(Entries taken from a collection)
»»

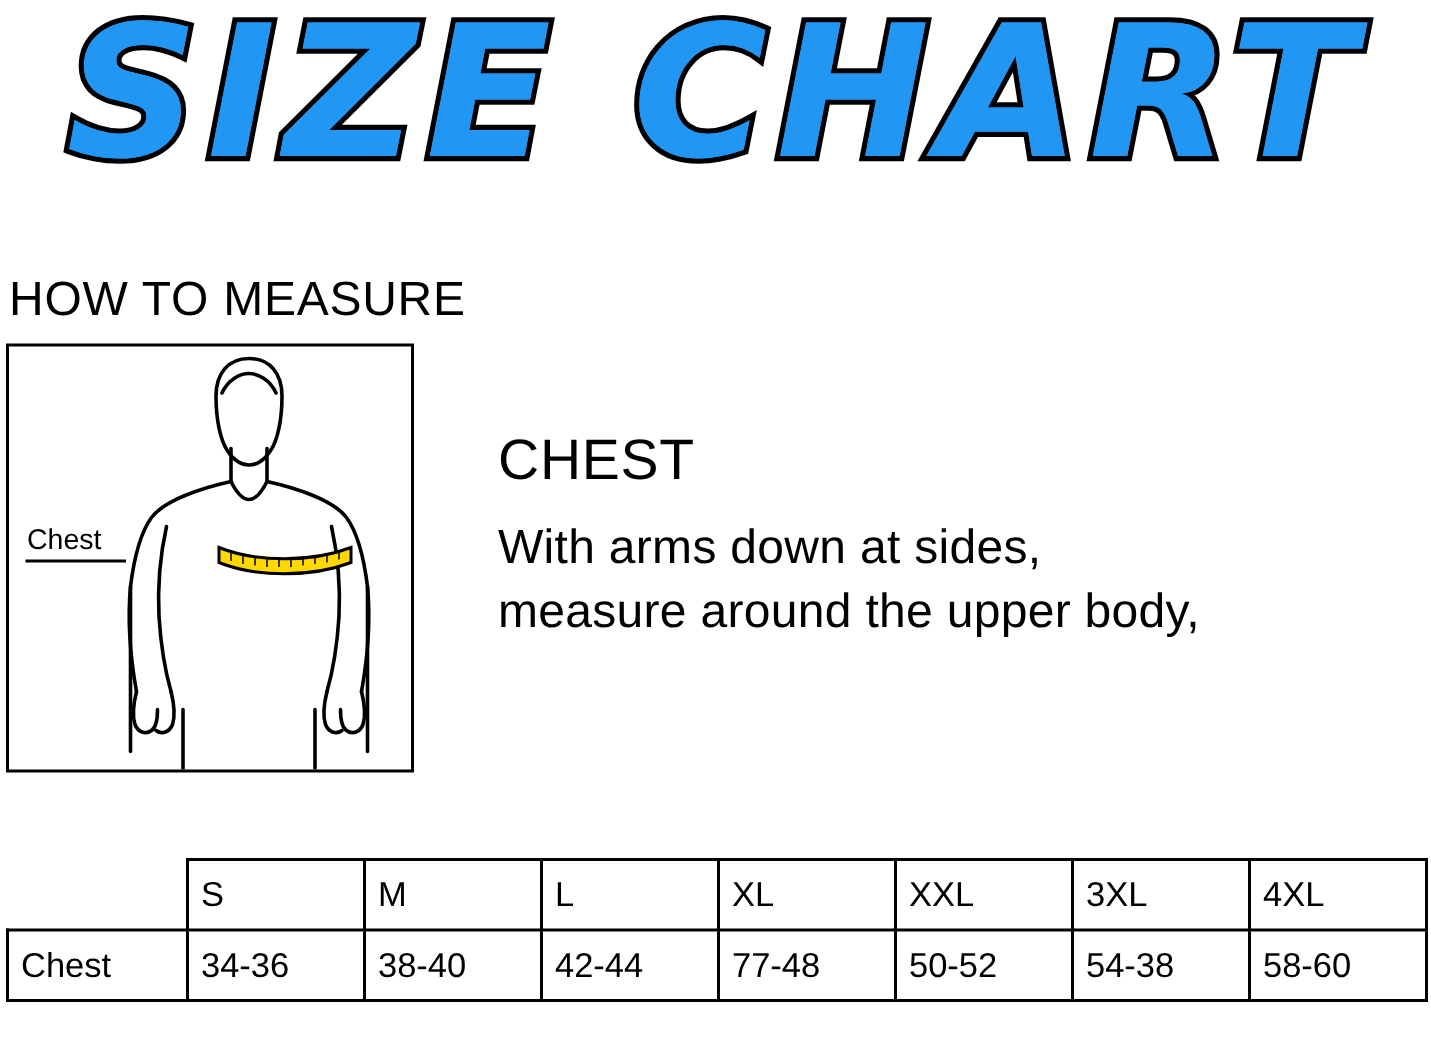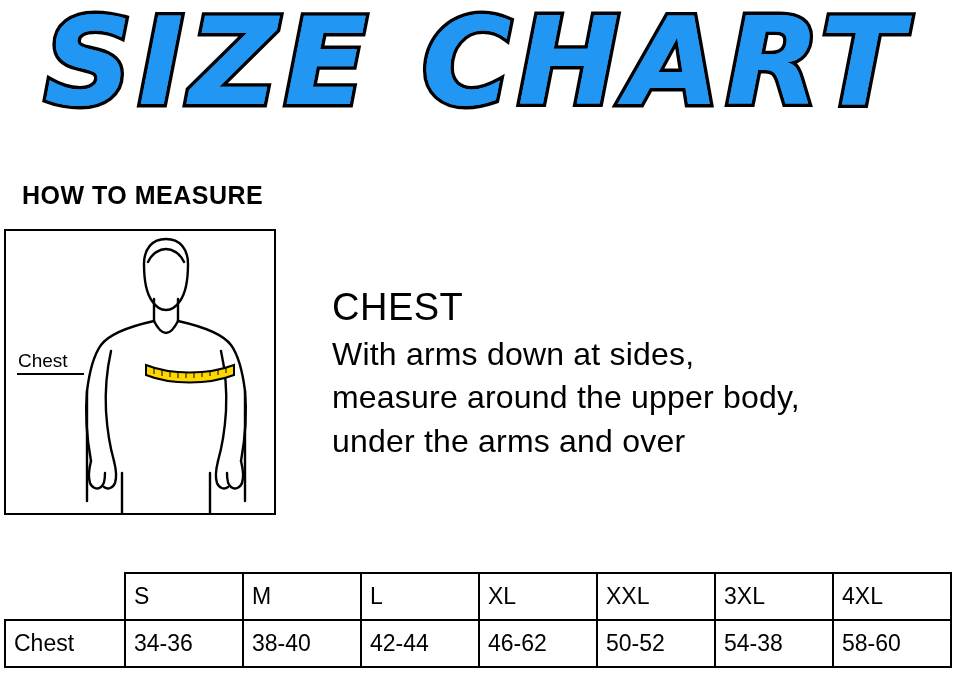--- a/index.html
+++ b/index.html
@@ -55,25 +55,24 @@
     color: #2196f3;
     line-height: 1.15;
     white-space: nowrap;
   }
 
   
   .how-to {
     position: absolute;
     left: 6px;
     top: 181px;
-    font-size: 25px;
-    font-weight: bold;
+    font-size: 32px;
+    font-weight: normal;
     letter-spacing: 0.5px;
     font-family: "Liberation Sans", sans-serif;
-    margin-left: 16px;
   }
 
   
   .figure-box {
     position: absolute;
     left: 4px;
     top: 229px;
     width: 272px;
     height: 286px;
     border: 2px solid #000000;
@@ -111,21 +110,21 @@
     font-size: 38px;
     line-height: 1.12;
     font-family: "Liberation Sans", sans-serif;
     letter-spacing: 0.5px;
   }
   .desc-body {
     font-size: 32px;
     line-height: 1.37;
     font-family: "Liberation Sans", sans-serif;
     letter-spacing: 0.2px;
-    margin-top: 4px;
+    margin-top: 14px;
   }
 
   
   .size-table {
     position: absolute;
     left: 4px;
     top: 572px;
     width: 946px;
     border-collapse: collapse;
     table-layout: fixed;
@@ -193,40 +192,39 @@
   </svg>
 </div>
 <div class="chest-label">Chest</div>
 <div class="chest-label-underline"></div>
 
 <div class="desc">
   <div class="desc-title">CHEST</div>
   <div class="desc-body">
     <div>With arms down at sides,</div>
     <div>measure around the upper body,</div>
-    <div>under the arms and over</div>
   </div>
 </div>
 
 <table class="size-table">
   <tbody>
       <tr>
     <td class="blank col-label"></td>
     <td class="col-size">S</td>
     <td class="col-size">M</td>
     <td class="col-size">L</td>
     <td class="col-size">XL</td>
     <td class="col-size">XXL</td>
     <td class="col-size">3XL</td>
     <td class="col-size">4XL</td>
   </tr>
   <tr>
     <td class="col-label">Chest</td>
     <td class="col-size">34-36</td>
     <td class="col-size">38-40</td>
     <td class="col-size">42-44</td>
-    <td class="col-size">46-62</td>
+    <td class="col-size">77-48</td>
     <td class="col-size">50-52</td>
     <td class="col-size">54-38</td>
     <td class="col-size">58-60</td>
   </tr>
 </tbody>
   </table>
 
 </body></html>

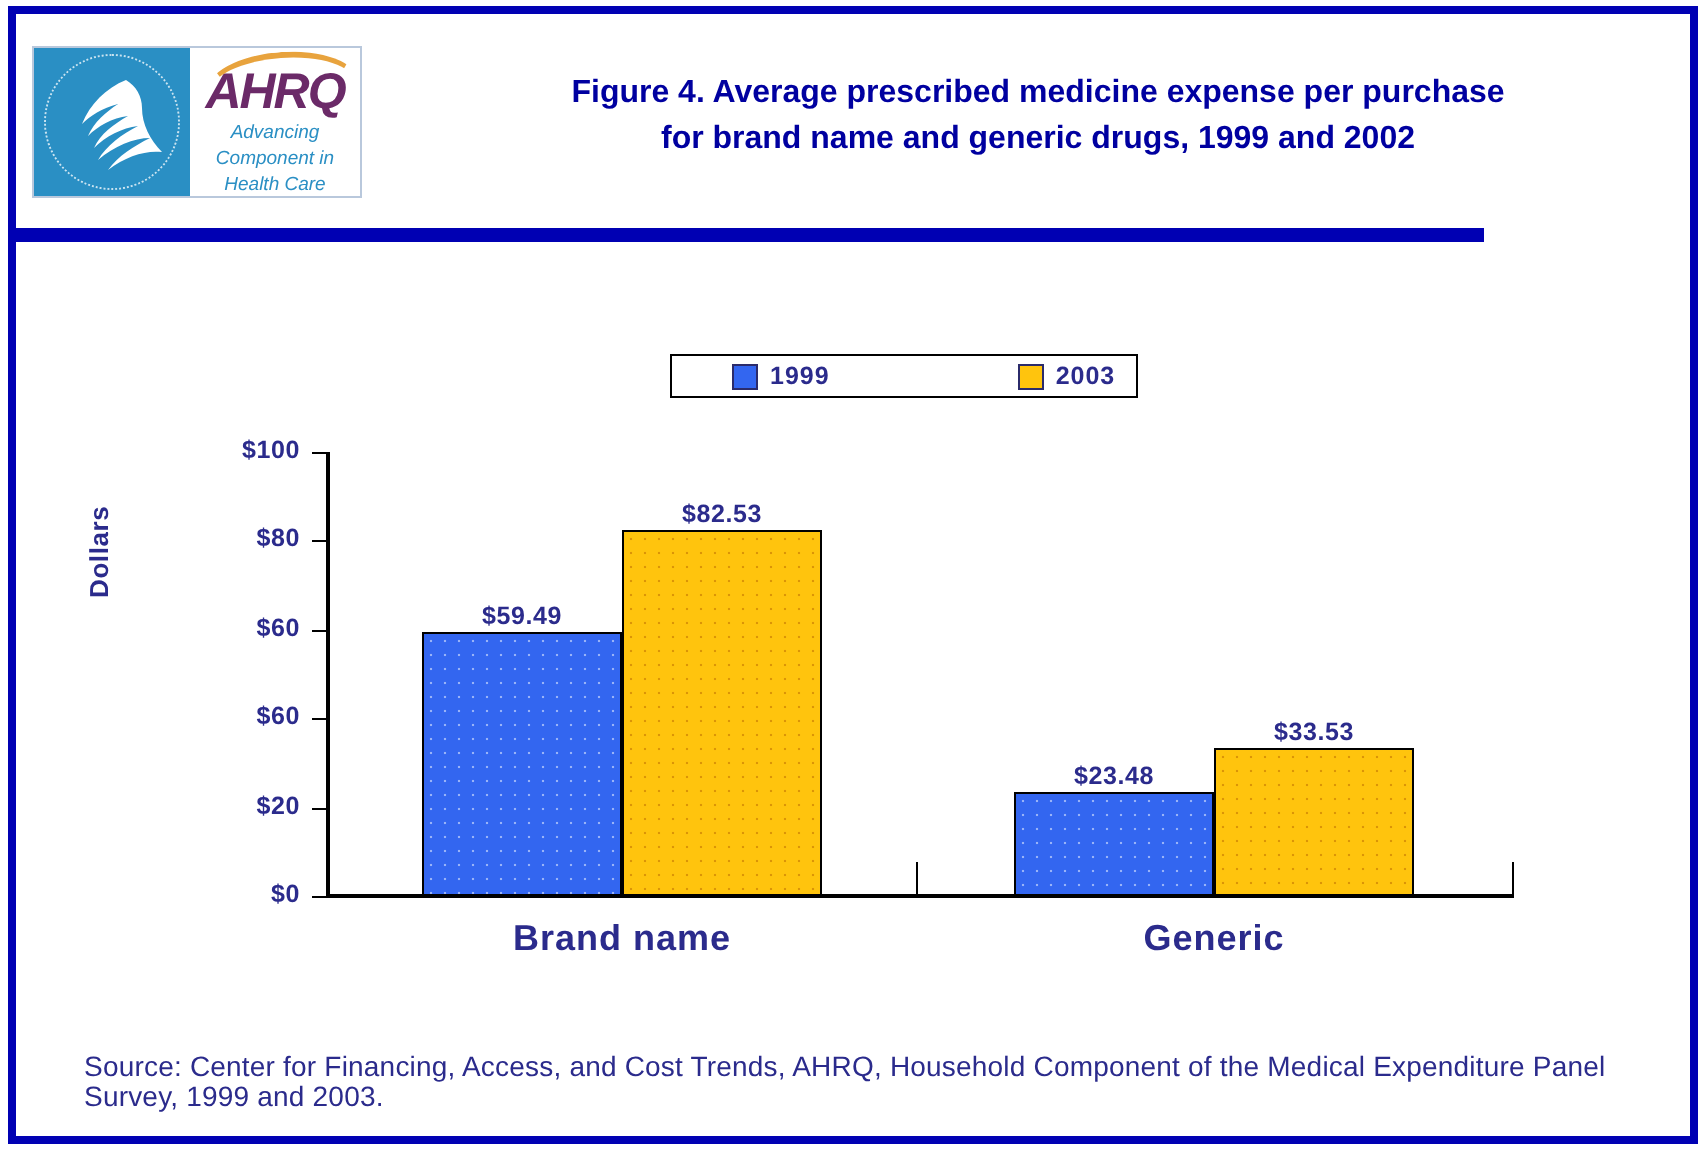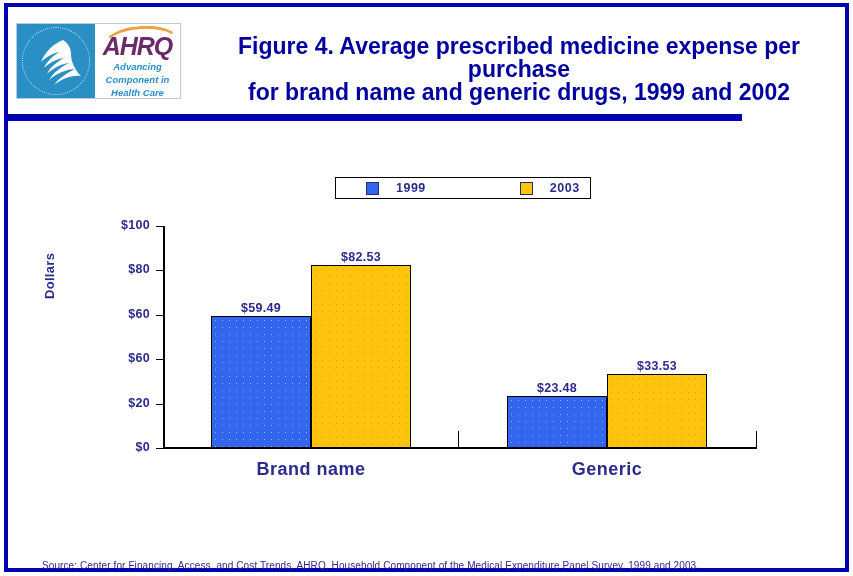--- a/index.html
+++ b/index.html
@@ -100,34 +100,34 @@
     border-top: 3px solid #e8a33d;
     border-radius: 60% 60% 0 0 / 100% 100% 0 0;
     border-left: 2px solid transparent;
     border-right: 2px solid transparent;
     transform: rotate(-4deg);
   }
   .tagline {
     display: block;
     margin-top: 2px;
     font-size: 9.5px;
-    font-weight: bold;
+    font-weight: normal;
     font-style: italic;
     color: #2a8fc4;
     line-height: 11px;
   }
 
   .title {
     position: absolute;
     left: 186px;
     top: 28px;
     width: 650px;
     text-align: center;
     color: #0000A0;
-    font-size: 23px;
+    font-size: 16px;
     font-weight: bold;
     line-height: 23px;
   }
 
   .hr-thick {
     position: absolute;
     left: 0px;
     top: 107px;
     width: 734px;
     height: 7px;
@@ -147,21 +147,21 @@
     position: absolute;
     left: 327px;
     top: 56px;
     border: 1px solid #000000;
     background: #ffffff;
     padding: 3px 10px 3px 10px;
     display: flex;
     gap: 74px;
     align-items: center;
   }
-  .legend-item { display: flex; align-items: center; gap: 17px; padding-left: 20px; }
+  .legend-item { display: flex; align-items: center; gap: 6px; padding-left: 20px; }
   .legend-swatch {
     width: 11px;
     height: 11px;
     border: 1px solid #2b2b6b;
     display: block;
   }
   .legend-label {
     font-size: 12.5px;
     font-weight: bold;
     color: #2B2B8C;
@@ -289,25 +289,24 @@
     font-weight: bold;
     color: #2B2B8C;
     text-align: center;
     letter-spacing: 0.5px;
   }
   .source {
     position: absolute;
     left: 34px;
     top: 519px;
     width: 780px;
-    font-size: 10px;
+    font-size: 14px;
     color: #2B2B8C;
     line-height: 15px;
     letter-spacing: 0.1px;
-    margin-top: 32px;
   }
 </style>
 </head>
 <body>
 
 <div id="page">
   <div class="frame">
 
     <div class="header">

««

Assignment =
Output the entries above exactly. Drop the pictures.

Task solution =
--- a/index.html
+++ b/index.html
@@ -55,25 +55,24 @@
     color: #2196f3;
     line-height: 1.15;
     white-space: nowrap;
   }
 
   
   .how-to {
     position: absolute;
     left: 6px;
     top: 181px;
-    font-size: 25px;
-    font-weight: bold;
+    font-size: 32px;
+    font-weight: normal;
     letter-spacing: 0.5px;
     font-family: "Liberation Sans", sans-serif;
-    margin-left: 16px;
   }
 
   
   .figure-box {
     position: absolute;
     left: 4px;
     top: 229px;
     width: 272px;
     height: 286px;
     border: 2px solid #000000;
@@ -111,21 +110,21 @@
     font-size: 38px;
     line-height: 1.12;
     font-family: "Liberation Sans", sans-serif;
     letter-spacing: 0.5px;
   }
   .desc-body {
     font-size: 32px;
     line-height: 1.37;
     font-family: "Liberation Sans", sans-serif;
     letter-spacing: 0.2px;
-    margin-top: 4px;
+    margin-top: 14px;
   }
 
   
   .size-table {
     position: absolute;
     left: 4px;
     top: 572px;
     width: 946px;
     border-collapse: collapse;
     table-layout: fixed;
@@ -193,40 +192,39 @@
   </svg>
 </div>
 <div class="chest-label">Chest</div>
 <div class="chest-label-underline"></div>
 
 <div class="desc">
   <div class="desc-title">CHEST</div>
   <div class="desc-body">
     <div>With arms down at sides,</div>
     <div>measure around the upper body,</div>
-    <div>under the arms and over</div>
   </div>
 </div>
 
 <table class="size-table">
   <tbody>
       <tr>
     <td class="blank col-label"></td>
     <td class="col-size">S</td>
     <td class="col-size">M</td>
     <td class="col-size">L</td>
     <td class="col-size">XL</td>
     <td class="col-size">XXL</td>
     <td class="col-size">3XL</td>
     <td class="col-size">4XL</td>
   </tr>
   <tr>
     <td class="col-label">Chest</td>
     <td class="col-size">34-36</td>
     <td class="col-size">38-40</td>
     <td class="col-size">42-44</td>
-    <td class="col-size">46-62</td>
+    <td class="col-size">77-48</td>
     <td class="col-size">50-52</td>
     <td class="col-size">54-38</td>
     <td class="col-size">58-60</td>
   </tr>
 </tbody>
   </table>
 
 </body></html>

--- a/index.html
+++ b/index.html
@@ -100,34 +100,34 @@
     border-top: 3px solid #e8a33d;
     border-radius: 60% 60% 0 0 / 100% 100% 0 0;
     border-left: 2px solid transparent;
     border-right: 2px solid transparent;
     transform: rotate(-4deg);
   }
   .tagline {
     display: block;
     margin-top: 2px;
     font-size: 9.5px;
-    font-weight: bold;
+    font-weight: normal;
     font-style: italic;
     color: #2a8fc4;
     line-height: 11px;
   }
 
   .title {
     position: absolute;
     left: 186px;
     top: 28px;
     width: 650px;
     text-align: center;
     color: #0000A0;
-    font-size: 23px;
+    font-size: 16px;
     font-weight: bold;
     line-height: 23px;
   }
 
   .hr-thick {
     position: absolute;
     left: 0px;
     top: 107px;
     width: 734px;
     height: 7px;
@@ -147,21 +147,21 @@
     position: absolute;
     left: 327px;
     top: 56px;
     border: 1px solid #000000;
     background: #ffffff;
     padding: 3px 10px 3px 10px;
     display: flex;
     gap: 74px;
     align-items: center;
   }
-  .legend-item { display: flex; align-items: center; gap: 17px; padding-left: 20px; }
+  .legend-item { display: flex; align-items: center; gap: 6px; padding-left: 20px; }
   .legend-swatch {
     width: 11px;
     height: 11px;
     border: 1px solid #2b2b6b;
     display: block;
   }
   .legend-label {
     font-size: 12.5px;
     font-weight: bold;
     color: #2B2B8C;
@@ -289,25 +289,24 @@
     font-weight: bold;
     color: #2B2B8C;
     text-align: center;
     letter-spacing: 0.5px;
   }
   .source {
     position: absolute;
     left: 34px;
     top: 519px;
     width: 780px;
-    font-size: 10px;
+    font-size: 14px;
     color: #2B2B8C;
     line-height: 15px;
     letter-spacing: 0.1px;
-    margin-top: 32px;
   }
 </style>
 </head>
 <body>
 
 <div id="page">
   <div class="frame">
 
     <div class="header">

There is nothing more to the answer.